Exercise brief
Scan the records beneath this line for the line holding "- Within a TWT" and the line holding "- A seleção", then transcribe exactly those two and all lines between.

□ □ □ □

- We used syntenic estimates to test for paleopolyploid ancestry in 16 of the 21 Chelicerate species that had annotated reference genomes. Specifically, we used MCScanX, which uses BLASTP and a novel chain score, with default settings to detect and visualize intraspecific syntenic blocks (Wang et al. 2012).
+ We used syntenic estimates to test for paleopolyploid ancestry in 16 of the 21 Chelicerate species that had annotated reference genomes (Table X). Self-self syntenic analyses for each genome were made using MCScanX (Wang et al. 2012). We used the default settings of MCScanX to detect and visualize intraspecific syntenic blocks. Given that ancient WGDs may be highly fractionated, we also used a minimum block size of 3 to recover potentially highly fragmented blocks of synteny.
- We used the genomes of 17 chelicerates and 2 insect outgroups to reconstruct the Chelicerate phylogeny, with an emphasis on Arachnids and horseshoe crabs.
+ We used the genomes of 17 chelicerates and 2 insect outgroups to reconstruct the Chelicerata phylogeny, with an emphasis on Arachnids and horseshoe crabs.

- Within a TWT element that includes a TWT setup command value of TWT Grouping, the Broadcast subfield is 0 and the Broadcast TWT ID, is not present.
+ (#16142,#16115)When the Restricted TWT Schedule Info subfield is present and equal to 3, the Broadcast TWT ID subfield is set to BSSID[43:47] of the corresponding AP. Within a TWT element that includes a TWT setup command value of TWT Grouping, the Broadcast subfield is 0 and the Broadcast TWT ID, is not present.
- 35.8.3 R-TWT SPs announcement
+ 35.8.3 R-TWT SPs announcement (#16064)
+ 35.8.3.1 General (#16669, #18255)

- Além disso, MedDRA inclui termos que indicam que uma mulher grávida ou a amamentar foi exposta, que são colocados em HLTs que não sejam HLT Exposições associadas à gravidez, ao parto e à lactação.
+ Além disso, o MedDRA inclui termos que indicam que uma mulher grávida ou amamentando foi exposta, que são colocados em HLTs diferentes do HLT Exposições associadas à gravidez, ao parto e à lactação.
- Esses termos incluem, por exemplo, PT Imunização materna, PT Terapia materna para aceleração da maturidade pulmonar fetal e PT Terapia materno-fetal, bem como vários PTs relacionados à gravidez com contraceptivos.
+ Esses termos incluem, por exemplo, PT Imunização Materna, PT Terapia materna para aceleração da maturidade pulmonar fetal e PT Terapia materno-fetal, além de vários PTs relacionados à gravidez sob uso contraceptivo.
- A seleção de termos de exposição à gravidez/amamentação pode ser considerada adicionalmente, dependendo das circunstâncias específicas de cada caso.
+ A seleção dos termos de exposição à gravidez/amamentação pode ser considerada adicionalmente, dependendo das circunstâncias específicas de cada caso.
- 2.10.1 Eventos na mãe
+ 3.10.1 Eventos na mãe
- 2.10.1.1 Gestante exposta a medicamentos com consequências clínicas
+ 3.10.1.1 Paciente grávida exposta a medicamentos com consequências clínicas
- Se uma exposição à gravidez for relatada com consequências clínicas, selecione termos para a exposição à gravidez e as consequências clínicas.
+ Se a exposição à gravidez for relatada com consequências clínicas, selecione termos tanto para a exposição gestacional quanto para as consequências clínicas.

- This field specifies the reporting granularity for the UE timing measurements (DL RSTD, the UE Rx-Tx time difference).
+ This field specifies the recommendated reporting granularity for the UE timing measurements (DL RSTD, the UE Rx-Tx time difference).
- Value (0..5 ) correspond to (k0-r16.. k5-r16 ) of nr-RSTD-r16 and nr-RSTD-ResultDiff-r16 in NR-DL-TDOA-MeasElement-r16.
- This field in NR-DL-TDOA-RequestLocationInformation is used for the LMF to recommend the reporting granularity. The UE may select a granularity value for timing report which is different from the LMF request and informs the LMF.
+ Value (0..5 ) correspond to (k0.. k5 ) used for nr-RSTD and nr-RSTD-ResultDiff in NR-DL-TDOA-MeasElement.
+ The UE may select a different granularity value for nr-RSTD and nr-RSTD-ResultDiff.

□ □ □ □

Answer below
- Within a TWT element that includes a TWT setup command value of TWT Grouping, the Broadcast subfield is 0 and the Broadcast TWT ID, is not present.
+ (#16142,#16115)When the Restricted TWT Schedule Info subfield is present and equal to 3, the Broadcast TWT ID subfield is set to BSSID[43:47] of the corresponding AP. Within a TWT element that includes a TWT setup command value of TWT Grouping, the Broadcast subfield is 0 and the Broadcast TWT ID, is not present.
- 35.8.3 R-TWT SPs announcement
+ 35.8.3 R-TWT SPs announcement (#16064)
+ 35.8.3.1 General (#16669, #18255)

- Além disso, MedDRA inclui termos que indicam que uma mulher grávida ou a amamentar foi exposta, que são colocados em HLTs que não sejam HLT Exposições associadas à gravidez, ao parto e à lactação.
+ Além disso, o MedDRA inclui termos que indicam que uma mulher grávida ou amamentando foi exposta, que são colocados em HLTs diferentes do HLT Exposições associadas à gravidez, ao parto e à lactação.
- Esses termos incluem, por exemplo, PT Imunização materna, PT Terapia materna para aceleração da maturidade pulmonar fetal e PT Terapia materno-fetal, bem como vários PTs relacionados à gravidez com contraceptivos.
+ Esses termos incluem, por exemplo, PT Imunização Materna, PT Terapia materna para aceleração da maturidade pulmonar fetal e PT Terapia materno-fetal, além de vários PTs relacionados à gravidez sob uso contraceptivo.
- A seleção de termos de exposição à gravidez/amamentação pode ser considerada adicionalmente, dependendo das circunstâncias específicas de cada caso.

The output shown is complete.